"It's interesting because something like between 1831 and 1959 has documented about 13 cases. But for the first time this year, there are at least 36."
– Anthony Focchi, National Institute of Allergy and Director of Infectious Diseases, Axios
Background: EEE is a member of the alphavirus family that is prone to attack the brain. The virus spreads mainly from Culiseta melanura mosquitoes and various tree birds found in forested wetlands, but can also circulate in small mammals, reptiles or amphibians, according to the NIAID.
- While human infections are rare and most people (96%) show no symptoms, the mortality rate for those who experience symptoms is "really high" at a mortality rate of about 35%, while many others suffer from permanent and severe neurological impairment, says Fauchi.  Researchers still do not know why the virus is sometimes able to break the blood-brain barrier and cause damage, Faci added.

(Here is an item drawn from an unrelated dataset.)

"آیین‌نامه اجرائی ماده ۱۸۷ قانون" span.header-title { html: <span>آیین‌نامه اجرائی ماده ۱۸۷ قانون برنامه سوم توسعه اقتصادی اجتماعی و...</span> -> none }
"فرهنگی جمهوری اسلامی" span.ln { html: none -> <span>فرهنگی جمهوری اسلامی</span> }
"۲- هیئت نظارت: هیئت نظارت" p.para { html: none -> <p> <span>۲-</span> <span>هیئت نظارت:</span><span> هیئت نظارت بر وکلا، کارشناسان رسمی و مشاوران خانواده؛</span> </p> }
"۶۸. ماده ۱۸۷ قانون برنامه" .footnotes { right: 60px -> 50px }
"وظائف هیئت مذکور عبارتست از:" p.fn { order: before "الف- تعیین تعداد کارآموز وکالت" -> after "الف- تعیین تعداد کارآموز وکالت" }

Last: As of November 19, there were 36 confirmed cases and 14 deaths from EEE virus disease in eight conditions, according to the Centers for Disease Control and Prevention. They were in: Connecticut (4), Indiana (1), Massachusetts (12), Michigan (10), North Carolina (1), New Jersey (4), Rhode Island (3) and Tennessee (1).  In a follow-up to the publication of the New England Journal of Medicine published Wednesday, NIAID officials, including Fauci, described the threat of the increasing spread of vectors (mosquitoes or ticks) by humans, such as EEE.  Four vector-borne human diseases have "evolved" so that they now infect A. aegypti a mosquito that feeds primarily on humans, the authors say. These are dengue, yellow fever, zika and chikungunya.
Threat Level: "You don't want Ayades to adapt to that [EEE virus]," Fauchi says. That hasn't happened yet, he points out, but researchers are "watching it."
What's next: Some CNS officials earlier this year called for a national defense strategy to coordinate the health responses of all vectors
- There is also a vaccine against EEE developed by the US Army, which is currently in a clinical trial.